__Task description__
Take each line of the data that contains the string "header" and copy it.

-- Opening Marker --

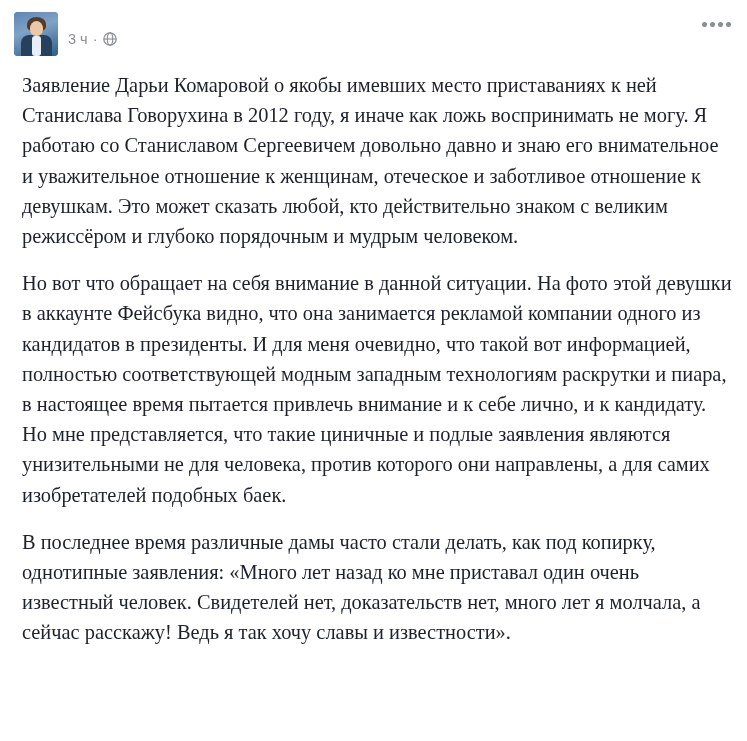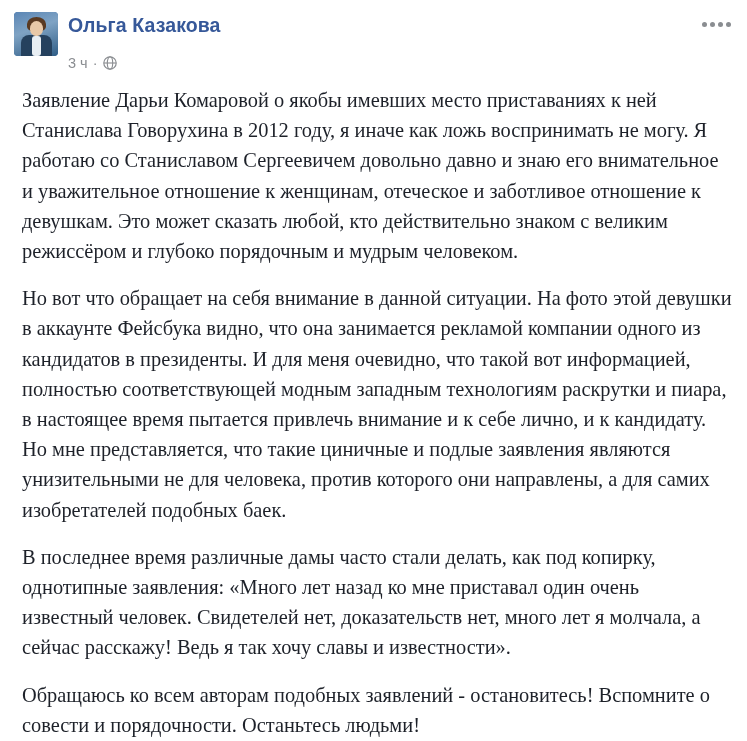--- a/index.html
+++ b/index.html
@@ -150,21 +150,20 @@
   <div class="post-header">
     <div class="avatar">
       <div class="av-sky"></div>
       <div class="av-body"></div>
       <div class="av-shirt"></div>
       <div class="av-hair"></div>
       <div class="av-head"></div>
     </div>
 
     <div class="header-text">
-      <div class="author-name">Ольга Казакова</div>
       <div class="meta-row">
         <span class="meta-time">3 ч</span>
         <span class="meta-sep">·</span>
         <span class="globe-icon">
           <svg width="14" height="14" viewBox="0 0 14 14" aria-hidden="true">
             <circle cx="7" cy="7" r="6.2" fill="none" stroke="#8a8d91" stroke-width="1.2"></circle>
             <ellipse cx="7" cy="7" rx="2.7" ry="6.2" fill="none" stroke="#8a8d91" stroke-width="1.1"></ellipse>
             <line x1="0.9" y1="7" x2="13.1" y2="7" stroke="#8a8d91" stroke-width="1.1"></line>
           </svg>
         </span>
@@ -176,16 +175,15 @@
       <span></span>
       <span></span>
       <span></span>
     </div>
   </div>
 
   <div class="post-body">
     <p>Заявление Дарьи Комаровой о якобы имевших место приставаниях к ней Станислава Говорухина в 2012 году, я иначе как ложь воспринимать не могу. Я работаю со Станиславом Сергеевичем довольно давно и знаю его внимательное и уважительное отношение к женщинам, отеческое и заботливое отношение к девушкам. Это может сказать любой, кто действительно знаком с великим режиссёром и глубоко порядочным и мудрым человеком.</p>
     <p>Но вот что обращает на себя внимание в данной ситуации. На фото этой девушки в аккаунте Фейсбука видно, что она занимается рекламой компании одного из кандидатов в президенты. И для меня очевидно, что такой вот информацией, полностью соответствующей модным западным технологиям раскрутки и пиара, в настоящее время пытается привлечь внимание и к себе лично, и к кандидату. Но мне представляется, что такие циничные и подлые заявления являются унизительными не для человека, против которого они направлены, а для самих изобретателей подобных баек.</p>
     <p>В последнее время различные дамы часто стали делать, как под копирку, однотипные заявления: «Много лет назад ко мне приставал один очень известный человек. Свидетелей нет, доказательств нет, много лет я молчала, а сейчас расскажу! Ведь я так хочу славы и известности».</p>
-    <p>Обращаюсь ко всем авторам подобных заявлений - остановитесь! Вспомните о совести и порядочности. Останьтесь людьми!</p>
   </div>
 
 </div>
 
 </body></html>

-- Closing Marker --

__Exercise response__
   <div class="post-header">
     <div class="header-text">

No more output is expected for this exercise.